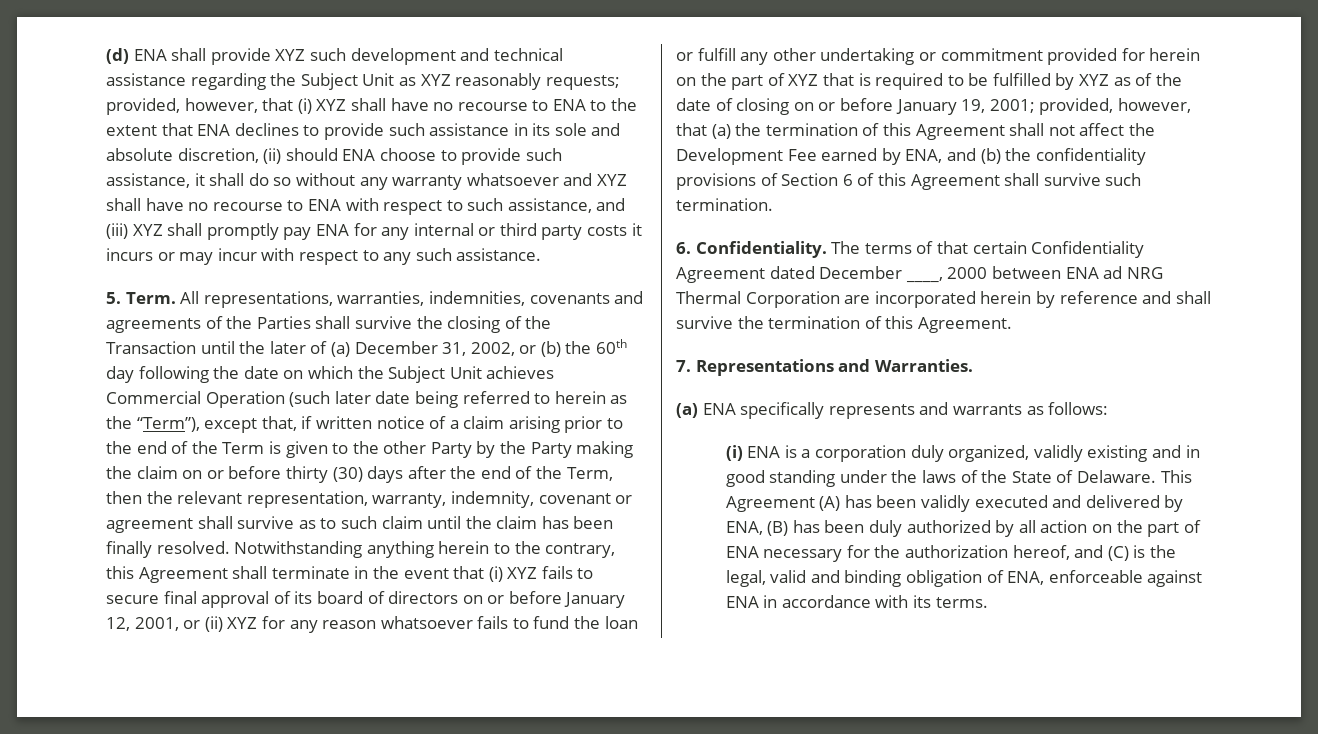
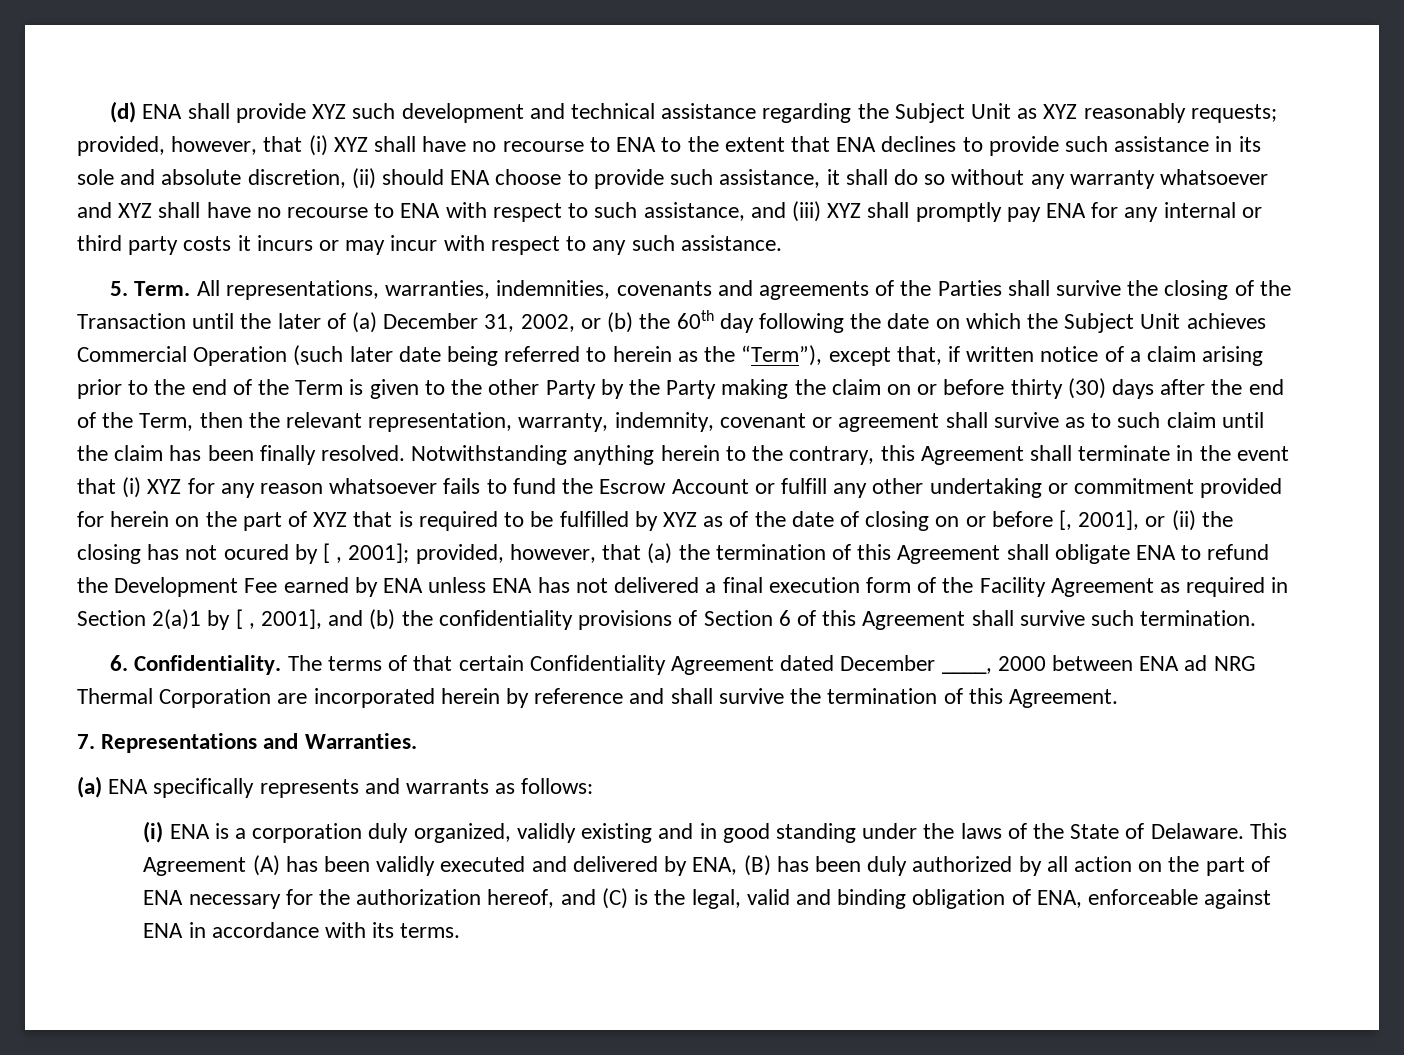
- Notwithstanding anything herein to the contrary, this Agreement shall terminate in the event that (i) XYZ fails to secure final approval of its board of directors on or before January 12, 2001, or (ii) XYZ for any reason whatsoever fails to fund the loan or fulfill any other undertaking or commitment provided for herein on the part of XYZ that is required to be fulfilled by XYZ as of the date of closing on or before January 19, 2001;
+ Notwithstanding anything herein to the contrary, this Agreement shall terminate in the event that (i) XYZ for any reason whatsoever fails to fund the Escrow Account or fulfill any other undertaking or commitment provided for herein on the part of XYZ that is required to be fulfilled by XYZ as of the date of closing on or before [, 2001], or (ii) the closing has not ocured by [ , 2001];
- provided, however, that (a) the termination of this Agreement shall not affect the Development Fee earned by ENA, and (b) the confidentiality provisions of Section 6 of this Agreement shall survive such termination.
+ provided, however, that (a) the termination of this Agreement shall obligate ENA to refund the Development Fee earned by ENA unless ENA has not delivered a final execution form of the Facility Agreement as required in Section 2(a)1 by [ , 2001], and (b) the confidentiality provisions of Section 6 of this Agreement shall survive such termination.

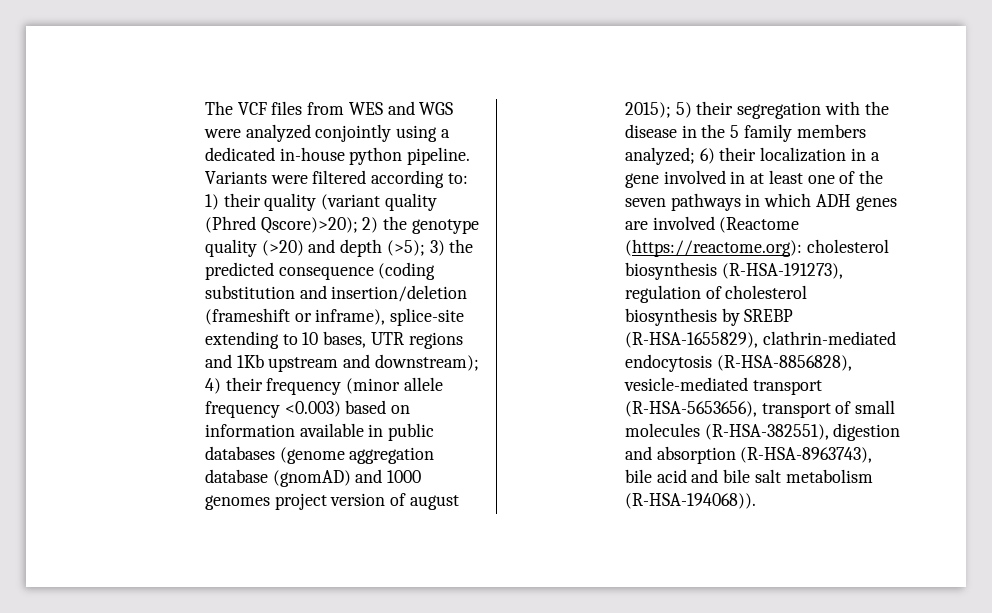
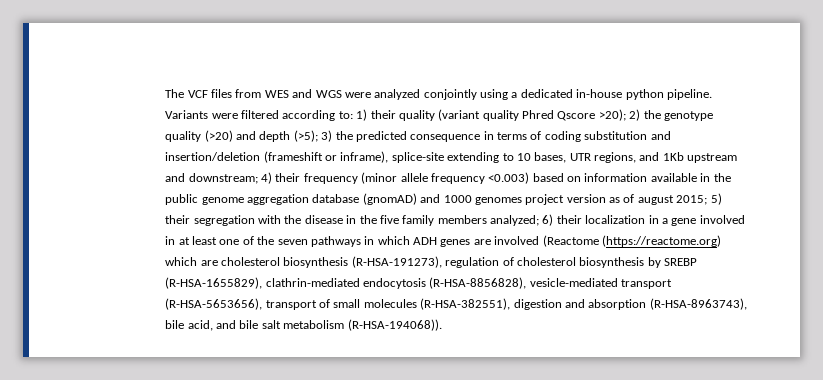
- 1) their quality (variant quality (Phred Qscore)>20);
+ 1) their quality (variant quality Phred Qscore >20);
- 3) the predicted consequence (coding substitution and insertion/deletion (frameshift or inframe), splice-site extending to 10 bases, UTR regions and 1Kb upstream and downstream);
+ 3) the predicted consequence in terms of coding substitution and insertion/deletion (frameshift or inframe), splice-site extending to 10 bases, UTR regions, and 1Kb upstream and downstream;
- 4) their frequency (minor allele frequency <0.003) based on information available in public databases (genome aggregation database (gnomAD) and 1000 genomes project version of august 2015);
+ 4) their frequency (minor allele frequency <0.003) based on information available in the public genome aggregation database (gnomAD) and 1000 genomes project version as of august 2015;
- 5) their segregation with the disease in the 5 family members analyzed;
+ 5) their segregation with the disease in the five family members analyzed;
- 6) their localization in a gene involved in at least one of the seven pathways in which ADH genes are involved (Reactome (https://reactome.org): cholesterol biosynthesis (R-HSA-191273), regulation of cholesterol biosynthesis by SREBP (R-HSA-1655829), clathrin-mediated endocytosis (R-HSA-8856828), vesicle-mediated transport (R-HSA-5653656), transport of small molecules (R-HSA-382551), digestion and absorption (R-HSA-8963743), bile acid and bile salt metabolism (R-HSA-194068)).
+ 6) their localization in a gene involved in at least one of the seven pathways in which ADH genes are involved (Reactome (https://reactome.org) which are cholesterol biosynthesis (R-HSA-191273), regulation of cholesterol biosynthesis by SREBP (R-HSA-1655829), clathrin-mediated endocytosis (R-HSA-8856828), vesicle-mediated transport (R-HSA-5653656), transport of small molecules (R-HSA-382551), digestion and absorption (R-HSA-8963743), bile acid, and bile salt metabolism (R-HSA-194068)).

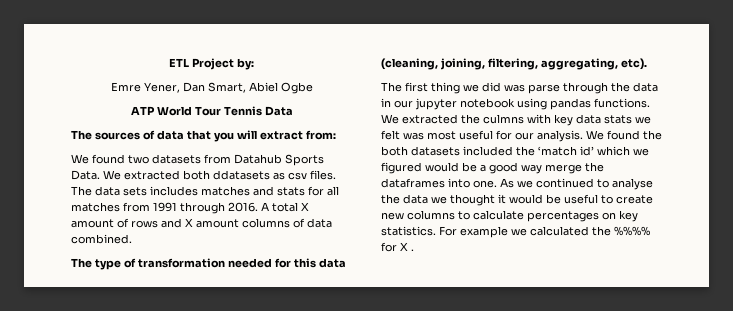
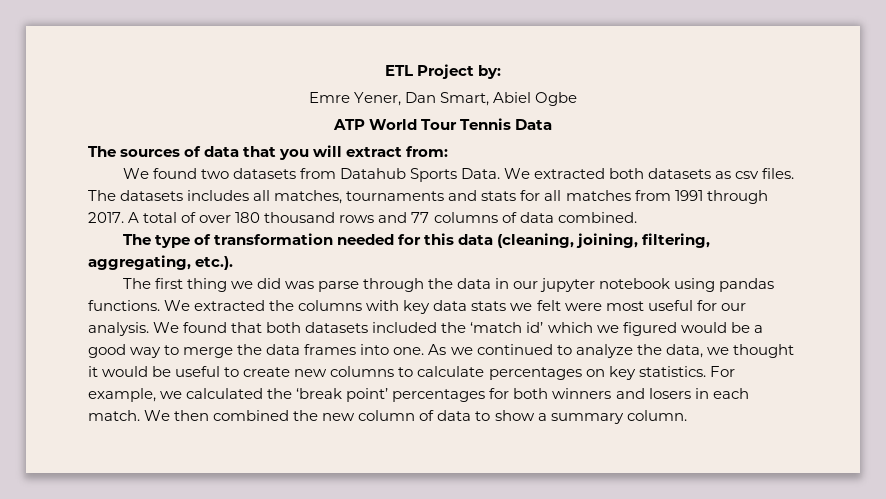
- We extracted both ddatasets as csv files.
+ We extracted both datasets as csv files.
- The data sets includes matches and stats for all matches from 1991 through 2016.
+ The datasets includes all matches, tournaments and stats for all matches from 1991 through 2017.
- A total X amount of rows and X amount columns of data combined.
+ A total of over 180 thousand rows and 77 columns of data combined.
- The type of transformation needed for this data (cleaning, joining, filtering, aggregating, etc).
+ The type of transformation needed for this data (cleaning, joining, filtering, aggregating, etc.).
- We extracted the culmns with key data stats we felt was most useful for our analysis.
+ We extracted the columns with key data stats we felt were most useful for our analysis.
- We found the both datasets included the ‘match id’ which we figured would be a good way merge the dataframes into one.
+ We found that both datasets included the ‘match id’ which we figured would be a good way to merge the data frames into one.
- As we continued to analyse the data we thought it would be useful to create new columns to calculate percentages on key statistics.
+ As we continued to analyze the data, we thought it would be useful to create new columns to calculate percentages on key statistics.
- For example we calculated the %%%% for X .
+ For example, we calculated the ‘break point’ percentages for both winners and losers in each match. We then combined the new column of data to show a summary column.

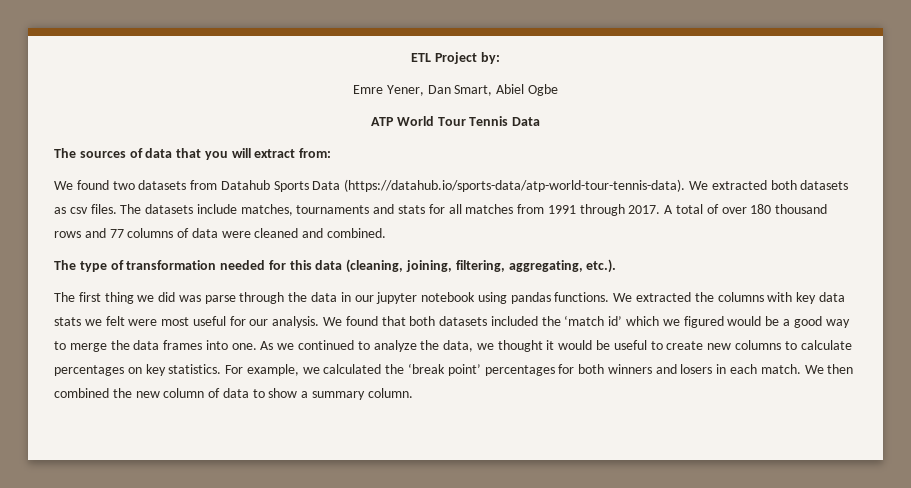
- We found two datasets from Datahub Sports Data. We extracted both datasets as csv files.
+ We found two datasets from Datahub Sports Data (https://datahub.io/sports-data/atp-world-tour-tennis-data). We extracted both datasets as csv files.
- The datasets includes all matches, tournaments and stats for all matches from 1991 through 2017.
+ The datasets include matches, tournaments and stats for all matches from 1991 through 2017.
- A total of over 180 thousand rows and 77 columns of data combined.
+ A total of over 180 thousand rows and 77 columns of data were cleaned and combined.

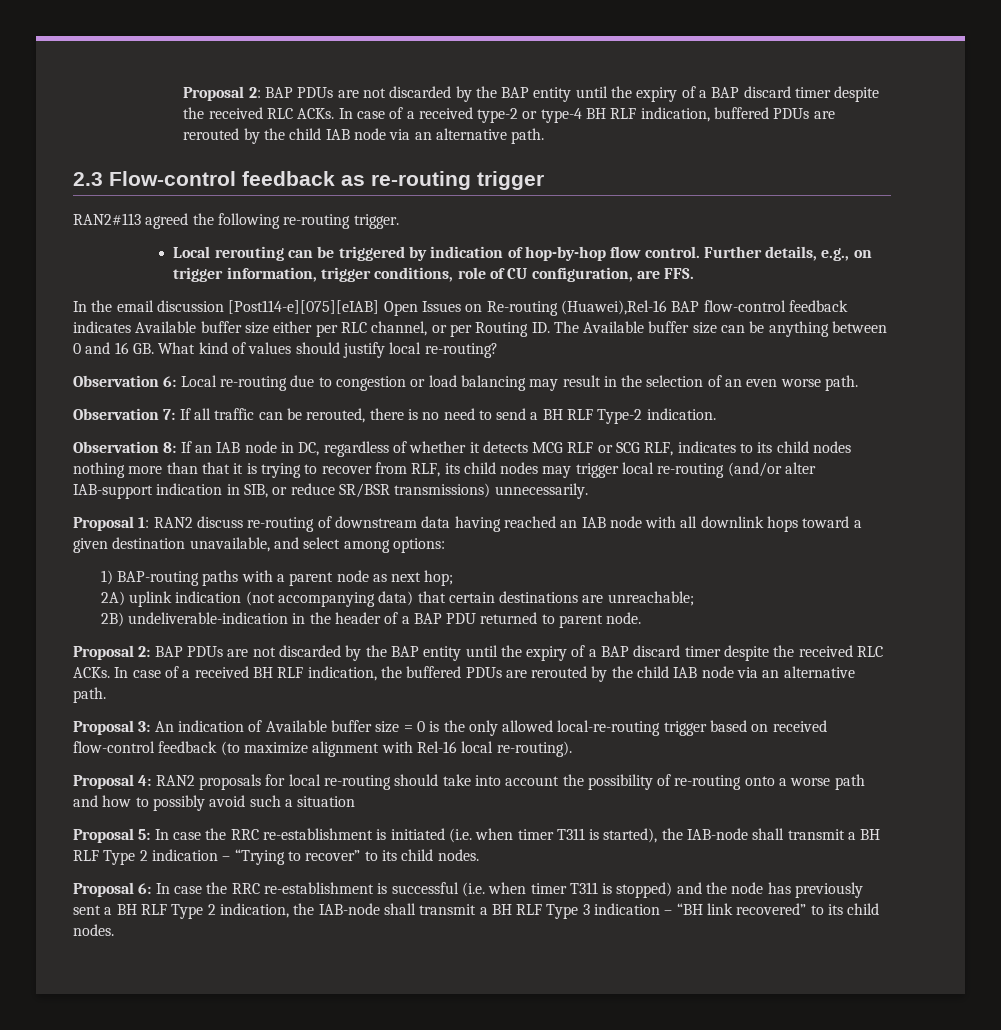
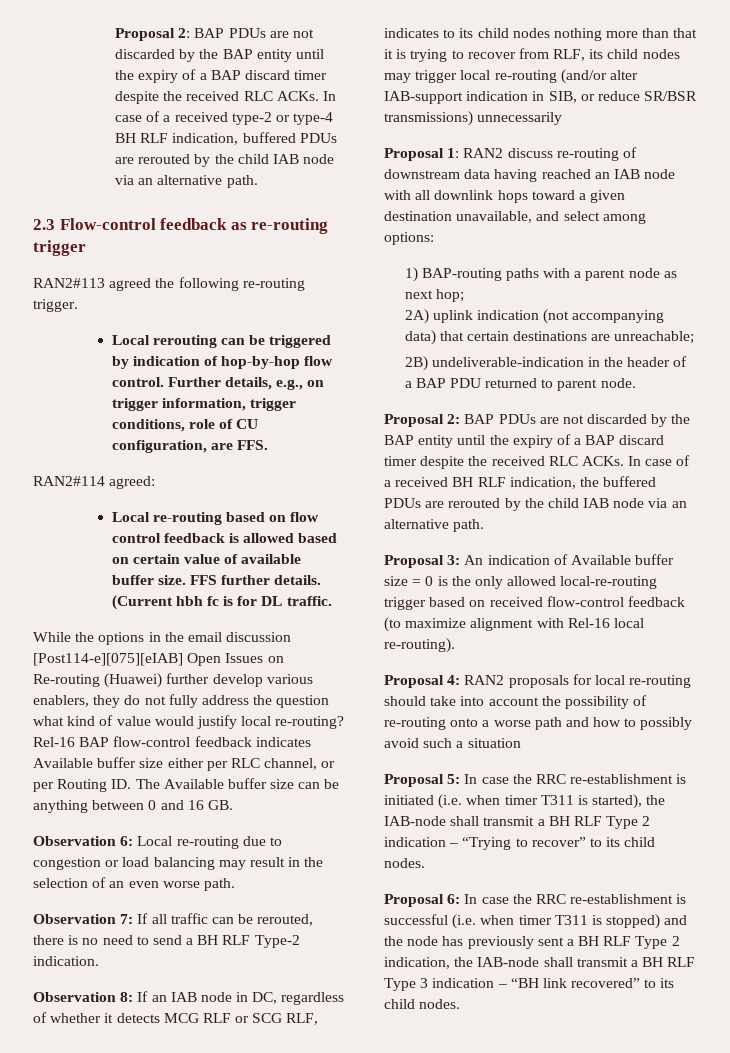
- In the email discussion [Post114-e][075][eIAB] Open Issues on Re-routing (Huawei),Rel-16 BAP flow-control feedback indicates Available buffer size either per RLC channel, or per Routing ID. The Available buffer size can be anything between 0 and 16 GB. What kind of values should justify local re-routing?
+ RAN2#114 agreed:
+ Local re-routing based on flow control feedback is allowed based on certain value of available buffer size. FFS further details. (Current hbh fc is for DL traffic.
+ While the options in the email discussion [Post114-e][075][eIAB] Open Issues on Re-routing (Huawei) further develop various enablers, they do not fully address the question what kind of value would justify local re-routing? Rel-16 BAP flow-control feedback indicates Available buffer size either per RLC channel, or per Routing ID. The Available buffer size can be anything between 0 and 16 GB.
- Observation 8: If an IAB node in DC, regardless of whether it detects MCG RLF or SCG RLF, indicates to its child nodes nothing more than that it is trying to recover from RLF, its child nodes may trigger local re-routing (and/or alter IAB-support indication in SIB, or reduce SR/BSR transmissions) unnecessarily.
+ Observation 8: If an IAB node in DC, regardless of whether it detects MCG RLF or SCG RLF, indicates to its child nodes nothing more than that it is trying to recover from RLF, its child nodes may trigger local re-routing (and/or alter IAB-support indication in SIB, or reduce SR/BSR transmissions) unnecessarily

◆ **TO DO**: Copy each line of the listing that holds the word "matches".

◆ **SOLVED EXERCISE**:
- The data sets includes matches and stats for all matches from 1991 through 2016.
+ The datasets includes all matches, tournaments and stats for all matches from 1991 through 2017.
- The datasets includes all matches, tournaments and stats for all matches from 1991 through 2017.
+ The datasets include matches, tournaments and stats for all matches from 1991 through 2017.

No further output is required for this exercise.